[Opening Provided data section]

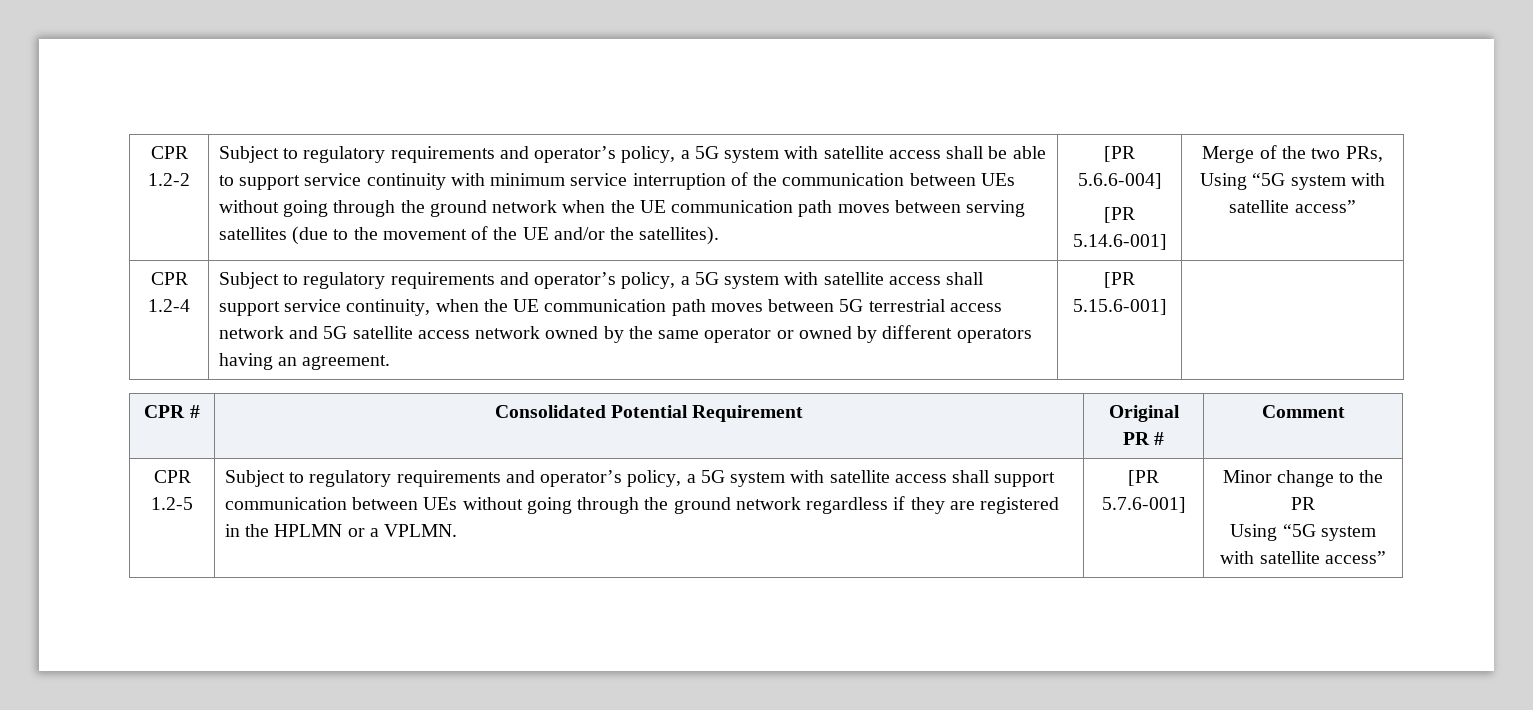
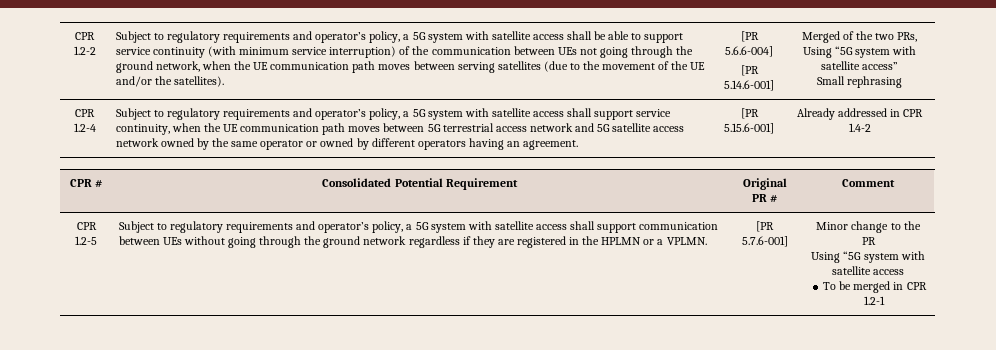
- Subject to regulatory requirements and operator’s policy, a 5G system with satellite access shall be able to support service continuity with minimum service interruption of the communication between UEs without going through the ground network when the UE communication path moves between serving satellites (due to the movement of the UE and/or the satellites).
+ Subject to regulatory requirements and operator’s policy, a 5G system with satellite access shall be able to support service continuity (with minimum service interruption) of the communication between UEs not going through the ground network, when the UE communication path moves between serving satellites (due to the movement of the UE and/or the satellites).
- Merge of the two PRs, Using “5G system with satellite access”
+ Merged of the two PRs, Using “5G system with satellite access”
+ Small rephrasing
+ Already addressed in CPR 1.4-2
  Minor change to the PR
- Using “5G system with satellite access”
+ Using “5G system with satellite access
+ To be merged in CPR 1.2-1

[Closing Provided data section]

Work required ▸
Reproduce all of the material above word for word. Omit the pictures.

Solution to this exercise ▸
- Subject to regulatory requirements and operator’s policy, a 5G system with satellite access shall be able to support service continuity with minimum service interruption of the communication between UEs without going through the ground network when the UE communication path moves between serving satellites (due to the movement of the UE and/or the satellites).
+ Subject to regulatory requirements and operator’s policy, a 5G system with satellite access shall be able to support service continuity (with minimum service interruption) of the communication between UEs not going through the ground network, when the UE communication path moves between serving satellites (due to the movement of the UE and/or the satellites).
- Merge of the two PRs, Using “5G system with satellite access”
+ Merged of the two PRs, Using “5G system with satellite access”
+ Small rephrasing
+ Already addressed in CPR 1.4-2
  Minor change to the PR
- Using “5G system with satellite access”
+ Using “5G system with satellite access
+ To be merged in CPR 1.2-1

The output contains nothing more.